Trauma doesn’t have to be a third wheel in your relationships.

Say goodbye to trauma bonding.

What is Trauma?

Trauma is a wound to the psyche.  Like a physical wound, when left unattended, trauma can infect other areas.  It doesn’t necessarily look like jumping at loud noises or having a flashback. Sometimes, trauma shows up in different ways.

Relational trauma, which is what I focus on treating, is the trauma experienced at the hands of those with whom we have relationships or interactions. This includes parent/child, co-worker, friend, and intimate partner. Relational trauma treatment often looks at the dynamics that occur within a person’s relationship.

Common presentations of trauma in relationships

So, does a person tend to be anxious about their partner going out? Is this person feeling like they can argue with their partner without feeling like they will break up? When a person has a relational trauma history, the answer to these questions is purely emotive. This means regardless of what the logical part of their brain says, their emotions and their anxiety tell them that they are never safe and will be let down by the people around them. This can often cause self-sabotage. Outcomes for counseling can be knowing the difference between trusting your gut and knowing when it’s anxiety.

Trauma or anxiety?

To be honest, they occur together. Most, if not all, people who’ve experienced trauma also live with anxiety. Most of my clients come to me thinking that they have bad anxiety, and while they do, that’s not the culprit behind the problems they come to see me for. It’s often a glitch in their attachment style (how we relate to others). Codependency, gaslighting, breadcrumbing- all of these buzzwords you hear on TikTok are a result of not knowing how to relate to another person healthily. One of the things I focus most on in the early days of the session is alleviating the sense of responsibility survivors have for being in an unhealthy relationship. Manipulators are masterminds at making their victims feel like the actions of the abuser are the victim's fault, and this could not be further from the truth. In short, anxiety is sometimes a symptom of trauma, and trauma is how our past experiences show up in our present.

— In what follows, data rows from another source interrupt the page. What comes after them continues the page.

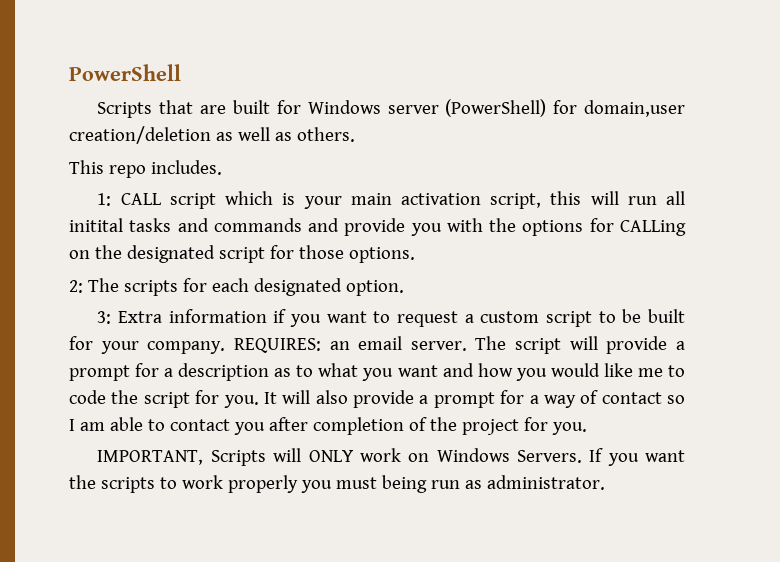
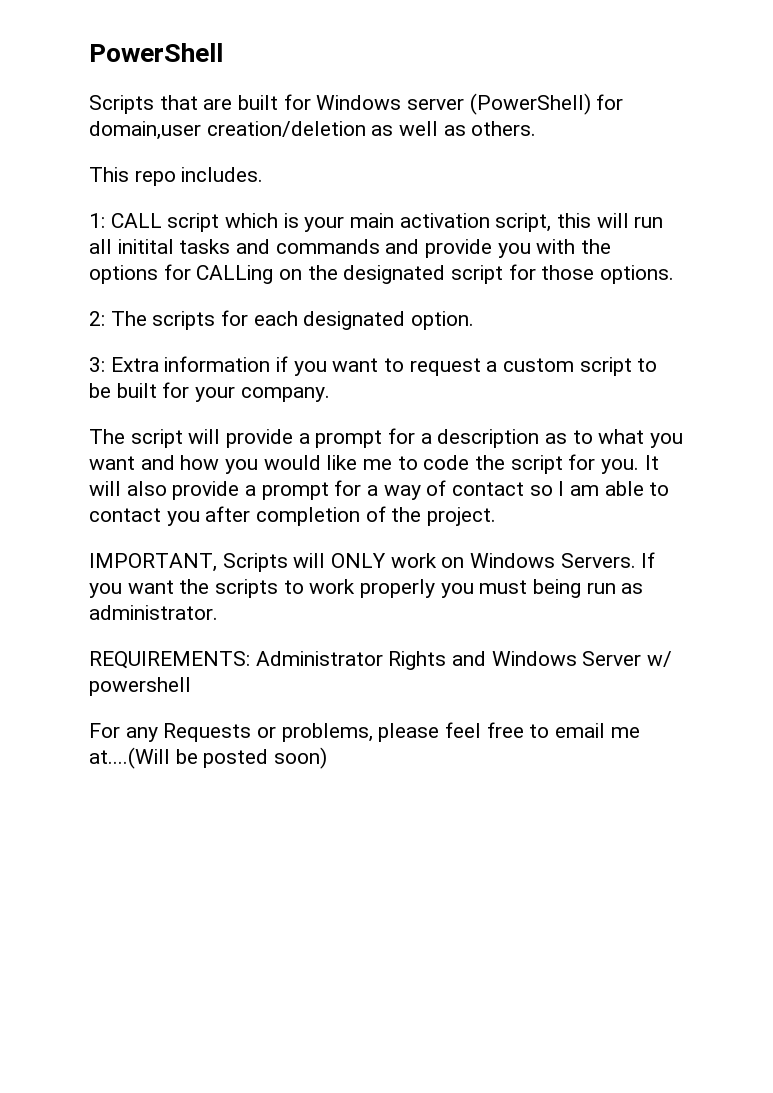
- 3: Extra information if you want to request a custom script to be built for your company. REQUIRES: an email server. The script will provide a prompt for a description as to what you want and how you would like me to code the script for you.
+ 3: Extra information if you want to request a custom script to be built for your company.
+ The script will provide a prompt for a description as to what you want and how you would like me to code the script for you.
- It will also provide a prompt for a way of contact so I am able to contact you after completion of the project for you.
+ It will also provide a prompt for a way of contact so I am able to contact you after completion of the project.
+ REQUIREMENTS: Administrator Rights and Windows Server w/ powershell
+ For any Requests or problems, please feel free to email me at....(Will be posted soon)

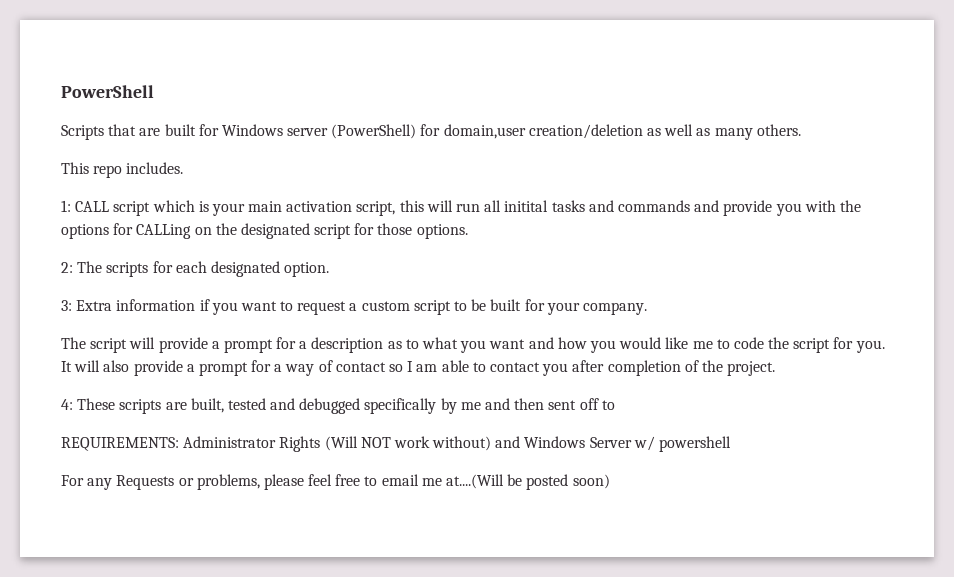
- Scripts that are built for Windows server (PowerShell) for domain,user creation/deletion as well as others.
+ Scripts that are built for Windows server (PowerShell) for domain,user creation/deletion as well as many others.
- IMPORTANT, Scripts will ONLY work on Windows Servers. If you want the scripts to work properly you must being run as administrator.
+ 4: These scripts are built, tested and debugged specifically by me and then sent off to
- REQUIREMENTS: Administrator Rights and Windows Server w/ powershell
+ REQUIREMENTS: Administrator Rights (Will NOT work without) and Windows Server w/ powershell

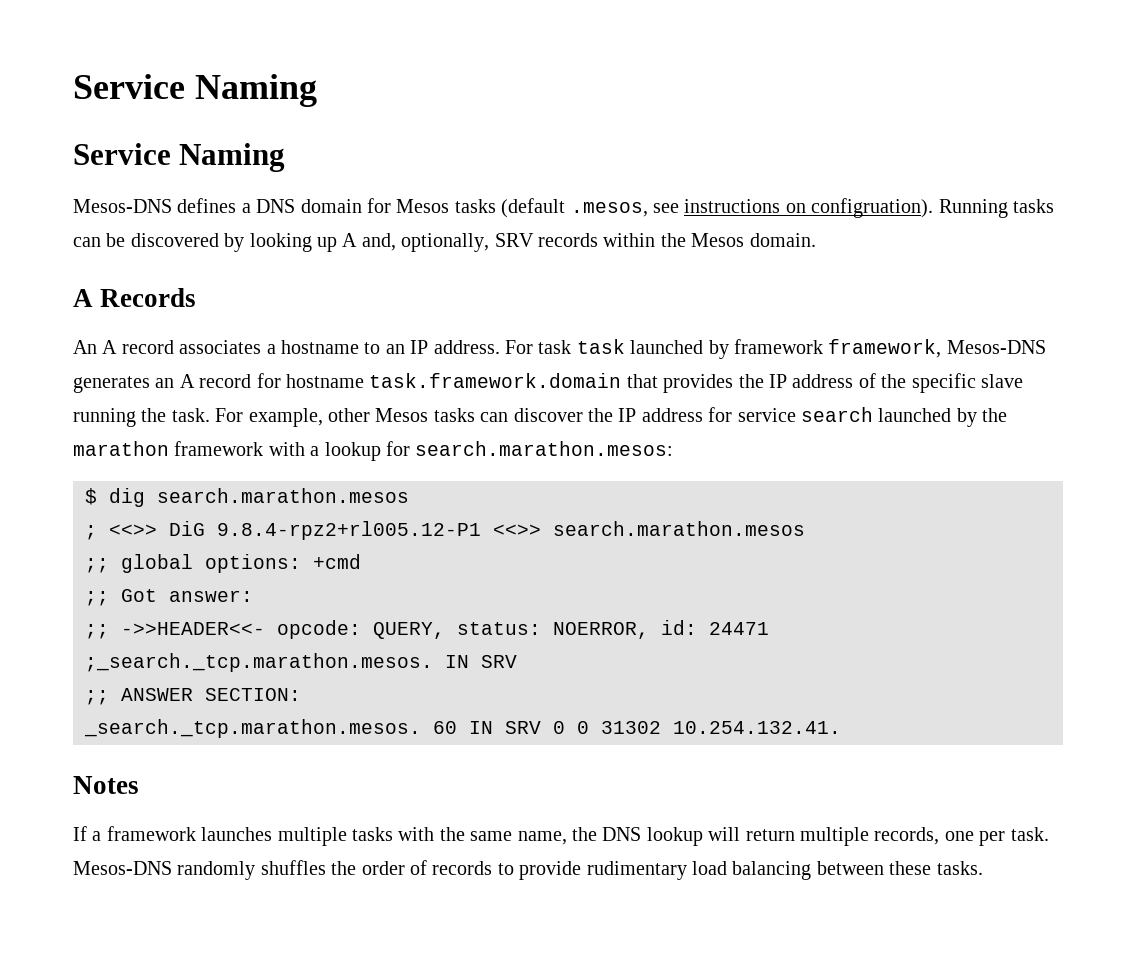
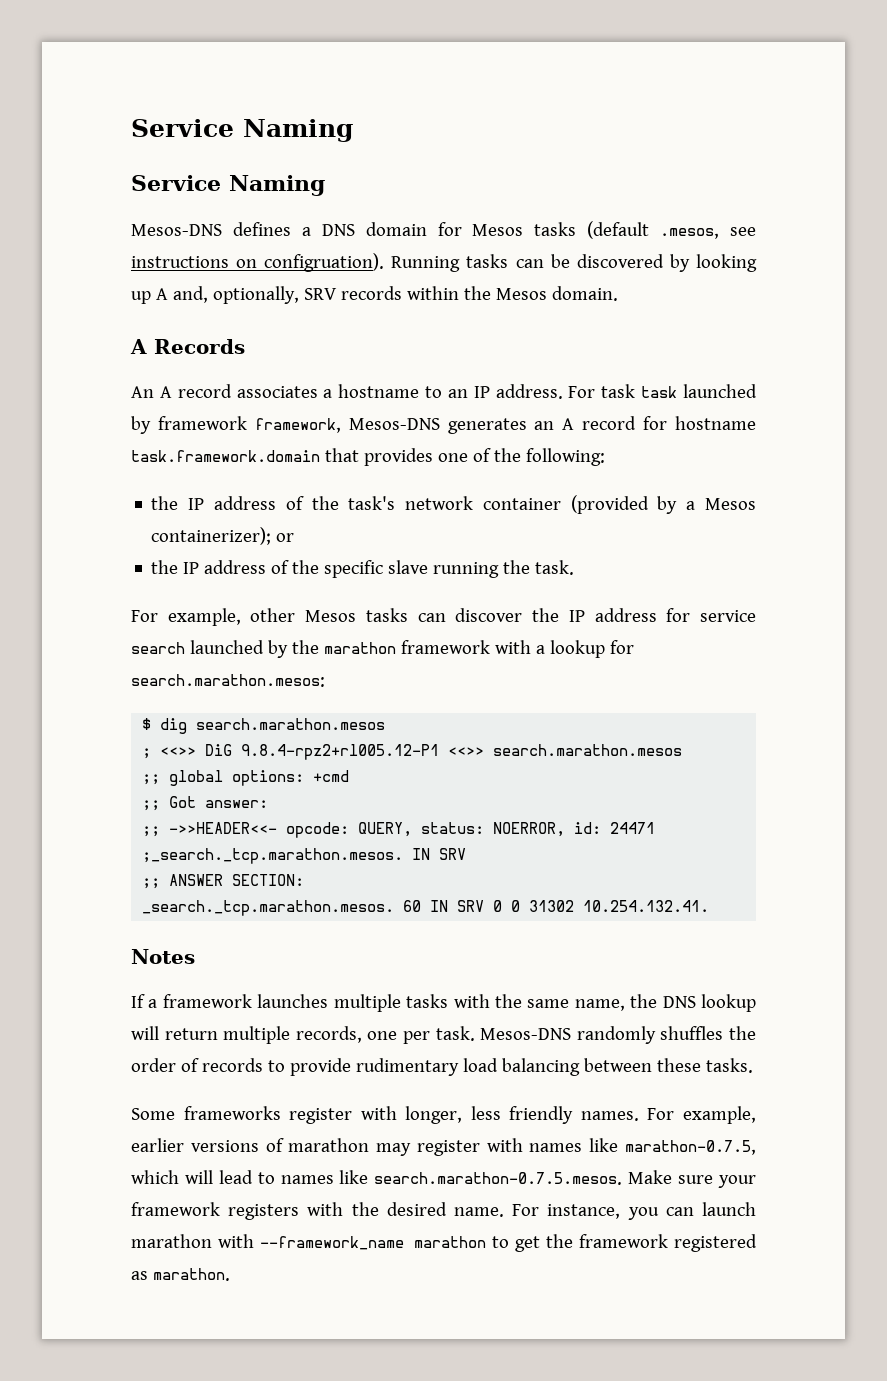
- For task task launched by framework framework, Mesos-DNS generates an A record for hostname task.framework.domain that provides the IP address of the specific slave running the task. For example, other Mesos tasks can discover the IP address for service search launched by the marathon framework with a lookup for search.marathon.mesos:
+ For task task launched by framework framework, Mesos-DNS generates an A record for hostname task.framework.domain that provides one of the following:
+ the IP address of the task's network container (provided by a Mesos containerizer); or
+ the IP address of the specific slave running the task.
+ For example, other Mesos tasks can discover the IP address for service search launched by the marathon framework with a lookup for search.marathon.mesos:
+ Some frameworks register with longer, less friendly names. For example, earlier versions of marathon may register with names like marathon-0.7.5, which will lead to names like search.marathon-0.7.5.mesos. Make sure your framework registers with the desired name. For instance, you can launch marathon with --framework_name marathon to get the framework registered as marathon.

If I start healing from my trauma, will I forget what happened to me?

Unfortunately, even EMDR, which you can read about under services, doesn’t take memories away. Sometimes, my clients struggle with getting past what happened to them because they worry that if they forget their pain, maybe it’ll take their guard down. What I do to help clients start healing from trauma is to have them embrace their experience as something that happened to them rather than something that defines them. Instead of asking what’s wrong, I ask what happened. Through awareness, we can accept that what we feel, say, and do comes from a real place. We learn to validate ourselves in therapy. You won’t forget what happened to you and you will never let it happen again. That is the beauty of healing.

What is holding you back from trauma therapy in New Haven County?

Many people think they haven’t experienced “enough of something,” so they don’t seek therapy. Another reality is that it’s hard to find a good fit and someone who works with the issues that you want to explore.

Most of the time, when I work with trauma, especially among high-achieving folks, I see that they don’t realize they have trauma because…how could they? They are so functional. There’s been a lot of tucking memories away or pushing past the painful stuff that has happened to them. I noticed that trauma survivors have an extremely high pain tolerance; that’s why many people can go on for years, never talking about difficult things that have happened to them. There is a minimization and numbing to the pain and experiences. When a person numbs and represses their experiences, it may not show up in daily thought or even active memory, but it will stay in your body and your subconscious. Trauma always has a way of making itself known.

Begin confidence and self-worth therapy in New Haven County.

Trauma doesn’t have to be a third wheel in your relationship with others. I’d love to help you find yourself and see yourself beyond how others treat you. Help is here. Therapy, whether online or in-person, can help you feel more confident. My practice in New Haven County dedicates time and resources to treating relational and attachment-focused trauma and dissociation.

My goal is to help you become comfortable implementing and maintaining boundaries to cultivate meaningful, reciprocal, and fulfilling relationships with family, friends, and intimate partners.

When you commit to the work

We’ll meet for your initial session to get a sense of what your needs are and where I can help. I’m excited to help clients who want happy, healthy, and positive relationships with their families, friends, and partners.

What we process in therapy is 100% confidential. You may feel vulnerable initially, but our pace, what you disclose, and how we approach solutions and coping is up to you. I will challenge you and help you find the tools to have healthy, fulfilling, and meaningful relationships.